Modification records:

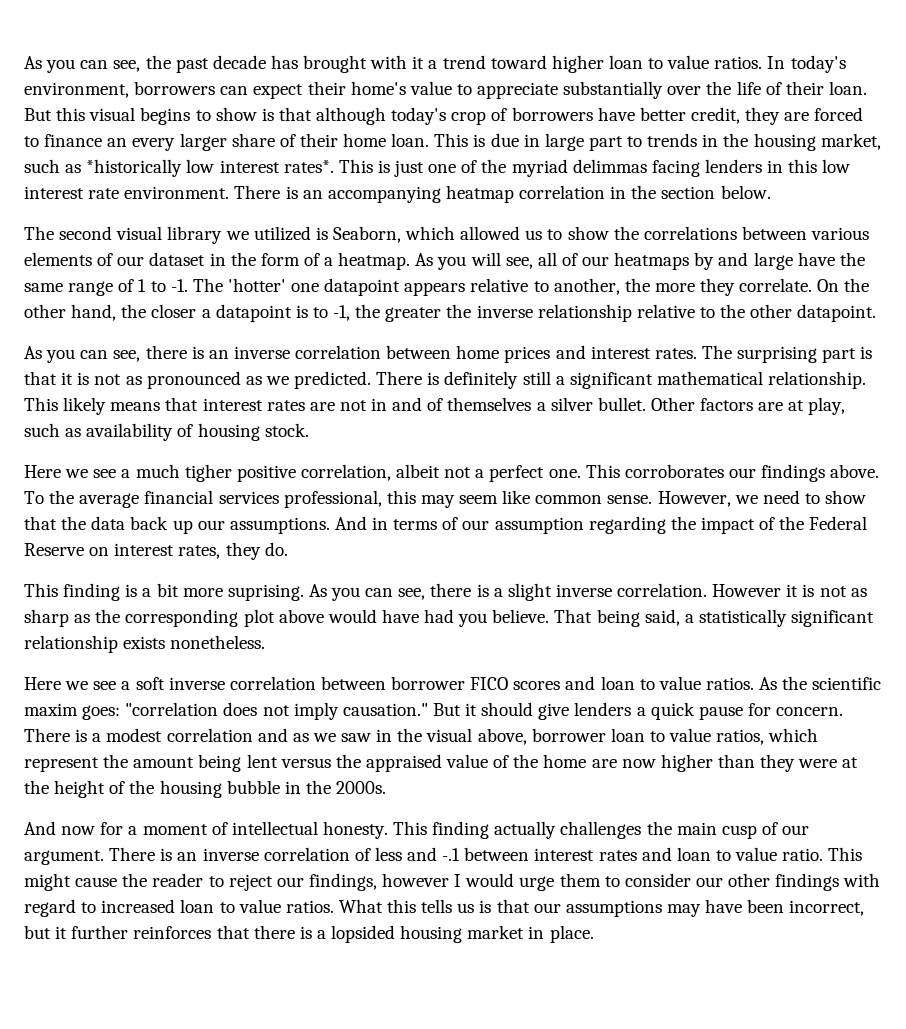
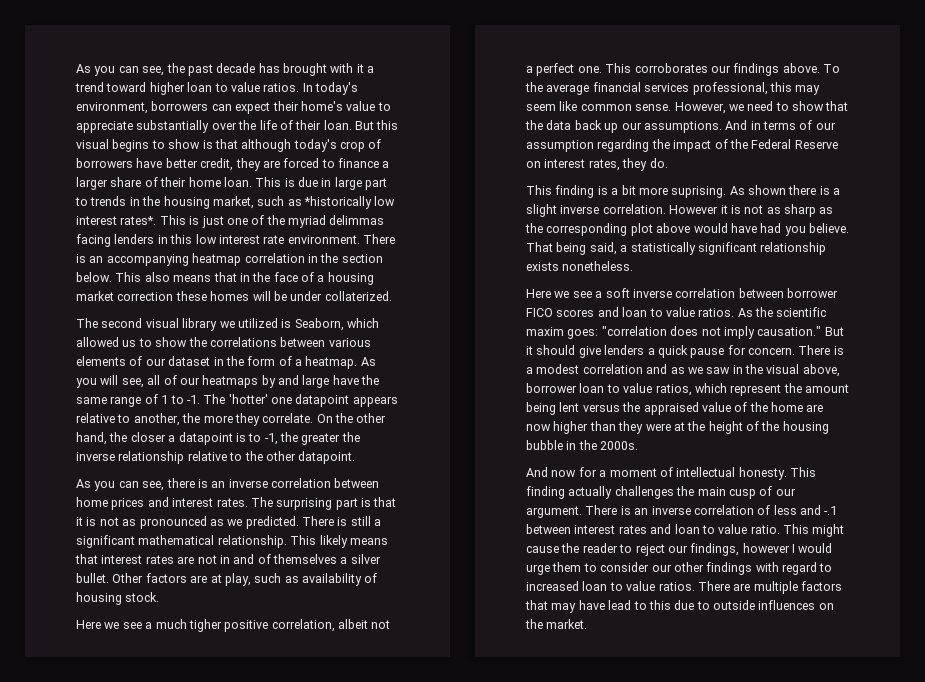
- But this visual begins to show is that although today's crop of borrowers have better credit, they are forced to finance an every larger share of their home loan.
+ But this visual begins to show is that although today's crop of borrowers have better credit, they are forced to finance a larger share of their home loan.
+ This also means that in the face of a housing market correction these homes will be under collaterized.
- There is definitely still a significant mathematical relationship.
+ There is still a significant mathematical relationship.
- As you can see, there is a slight inverse correlation.
+ As shown there is a slight inverse correlation.
- What this tells us is that our assumptions may have been incorrect, but it further reinforces that there is a lopsided housing market in place.
+ There are multiple factors that may have lead to this due to outside influences on the market.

#### Directions for this task
This exercise asks for the data above to be given again exactly, without pictures.

#### Solution to this exercise
- But this visual begins to show is that although today's crop of borrowers have better credit, they are forced to finance an every larger share of their home loan.
+ But this visual begins to show is that although today's crop of borrowers have better credit, they are forced to finance a larger share of their home loan.
+ This also means that in the face of a housing market correction these homes will be under collaterized.
- There is definitely still a significant mathematical relationship.
+ There is still a significant mathematical relationship.
- As you can see, there is a slight inverse correlation.
+ As shown there is a slight inverse correlation.
- What this tells us is that our assumptions may have been incorrect, but it further reinforces that there is a lopsided housing market in place.
+ There are multiple factors that may have lead to this due to outside influences on the market.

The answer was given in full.